▸ **Task**: Every line that contains "valignContainer" must be located and copied from the data.

Structured diff data:

= = = = = = =

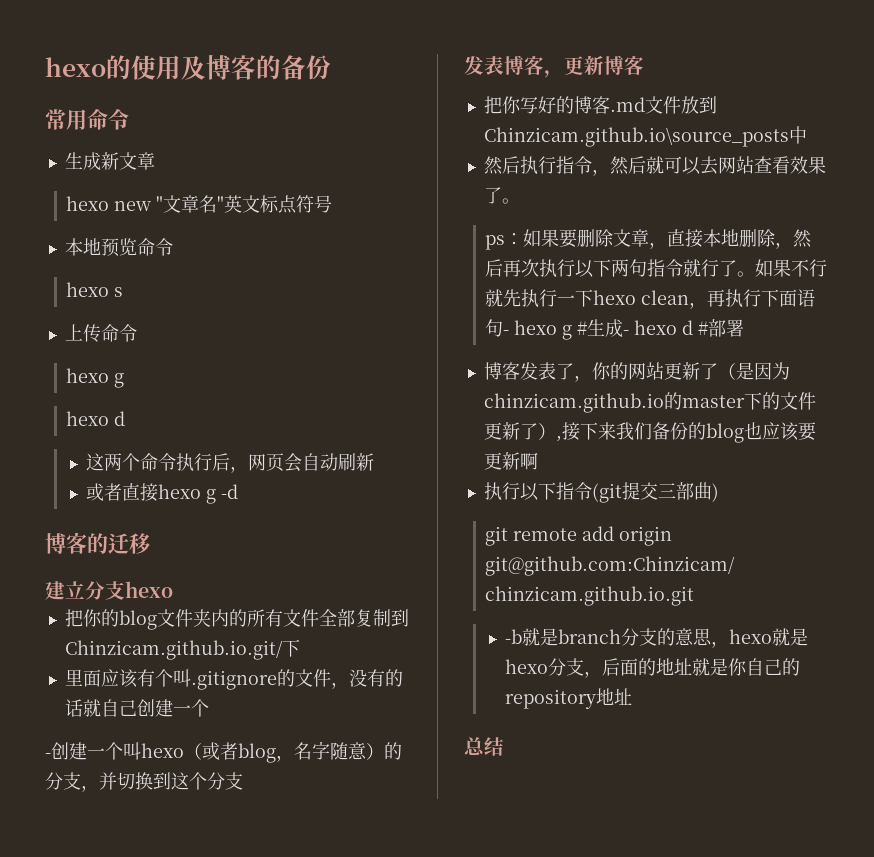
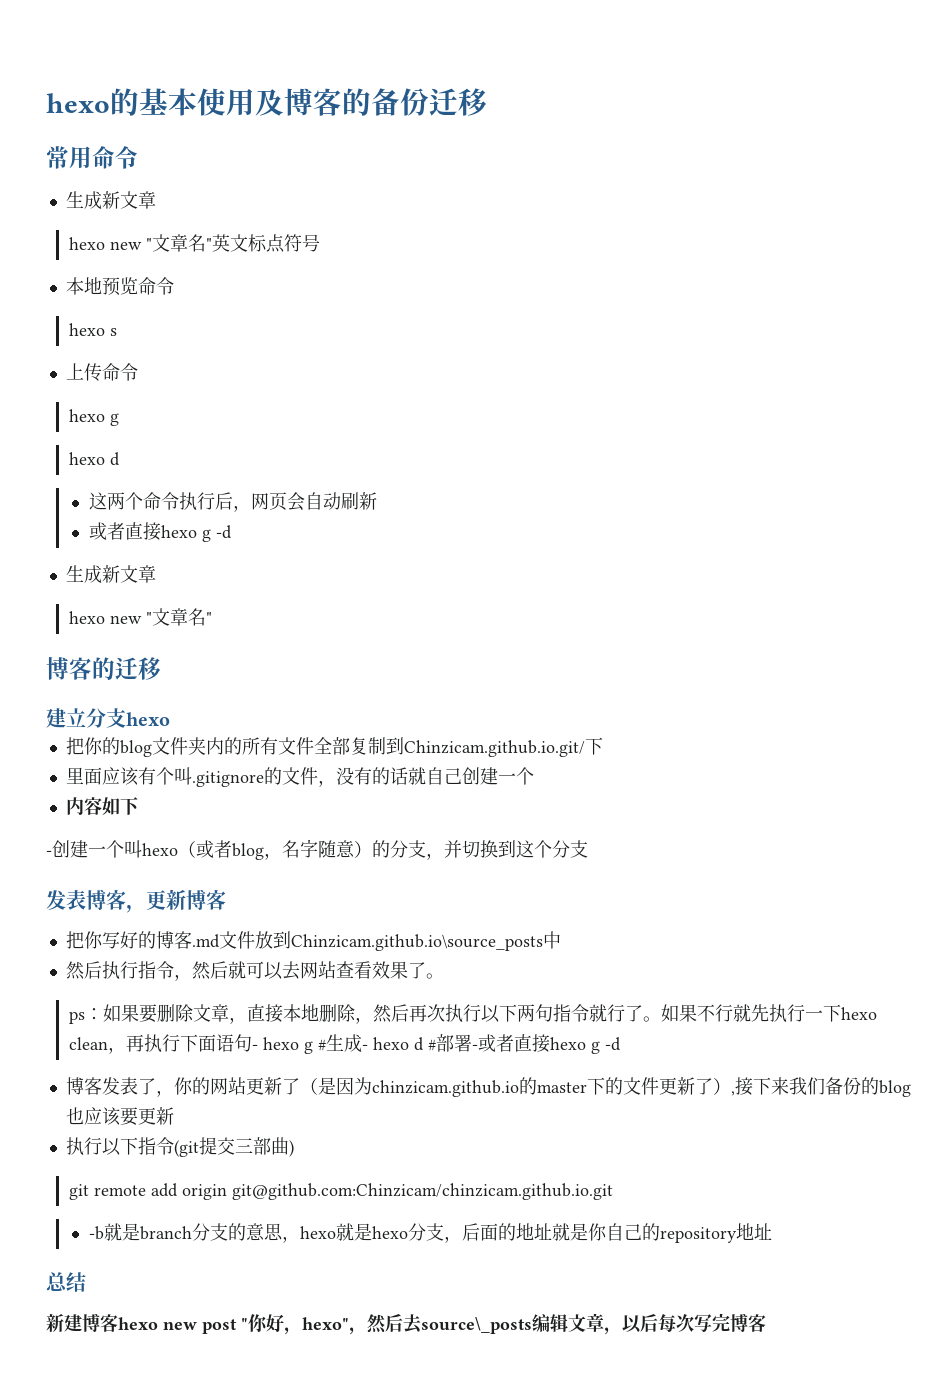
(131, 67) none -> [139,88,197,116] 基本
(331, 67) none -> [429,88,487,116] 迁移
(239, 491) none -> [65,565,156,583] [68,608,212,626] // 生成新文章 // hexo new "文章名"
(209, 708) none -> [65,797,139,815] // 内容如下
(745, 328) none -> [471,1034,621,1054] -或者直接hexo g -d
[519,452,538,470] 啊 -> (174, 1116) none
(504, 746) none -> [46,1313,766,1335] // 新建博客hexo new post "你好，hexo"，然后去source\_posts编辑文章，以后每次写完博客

= = = = = = =

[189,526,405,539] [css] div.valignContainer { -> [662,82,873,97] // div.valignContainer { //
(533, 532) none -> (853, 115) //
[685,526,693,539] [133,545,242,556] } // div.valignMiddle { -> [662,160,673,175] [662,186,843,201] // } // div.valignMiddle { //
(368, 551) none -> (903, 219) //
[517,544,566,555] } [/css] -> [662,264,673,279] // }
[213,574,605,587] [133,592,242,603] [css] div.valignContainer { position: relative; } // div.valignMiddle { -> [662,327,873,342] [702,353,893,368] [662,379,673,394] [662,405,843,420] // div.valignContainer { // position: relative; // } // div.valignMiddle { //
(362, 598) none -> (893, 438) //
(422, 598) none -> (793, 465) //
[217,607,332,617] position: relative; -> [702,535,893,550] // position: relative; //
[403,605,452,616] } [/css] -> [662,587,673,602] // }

= = = = = = =

▸ **Task response**:
[189,526,405,539] [css] div.valignContainer { -> [662,82,873,97] // div.valignContainer { //
[213,574,605,587] [133,592,242,603] [css] div.valignContainer { position: relative; } // div.valignMiddle { -> [662,327,873,342] [702,353,893,368] [662,379,673,394] [662,405,843,420] // div.valignContainer { // position: relative; // } // div.valignMiddle { //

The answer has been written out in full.